%%

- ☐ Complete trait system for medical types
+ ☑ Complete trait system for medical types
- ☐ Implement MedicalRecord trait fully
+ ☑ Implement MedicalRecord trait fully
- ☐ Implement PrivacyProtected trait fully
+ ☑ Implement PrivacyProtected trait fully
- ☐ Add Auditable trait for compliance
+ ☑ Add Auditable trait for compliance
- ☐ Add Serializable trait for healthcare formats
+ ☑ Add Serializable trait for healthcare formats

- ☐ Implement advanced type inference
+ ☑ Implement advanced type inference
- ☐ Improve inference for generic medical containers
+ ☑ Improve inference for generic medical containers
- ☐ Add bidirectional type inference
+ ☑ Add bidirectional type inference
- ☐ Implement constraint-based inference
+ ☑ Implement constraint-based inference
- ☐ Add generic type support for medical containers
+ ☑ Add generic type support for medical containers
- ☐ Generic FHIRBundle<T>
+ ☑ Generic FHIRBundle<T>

%%

Where a line in the material above holds "trait", copy that line.

- ☐ Complete trait system for medical types
+ ☑ Complete trait system for medical types
- ☐ Implement MedicalRecord trait fully
+ ☑ Implement MedicalRecord trait fully
- ☐ Implement PrivacyProtected trait fully
+ ☑ Implement PrivacyProtected trait fully
- ☐ Add Auditable trait for compliance
+ ☑ Add Auditable trait for compliance
- ☐ Add Serializable trait for healthcare formats
+ ☑ Add Serializable trait for healthcare formats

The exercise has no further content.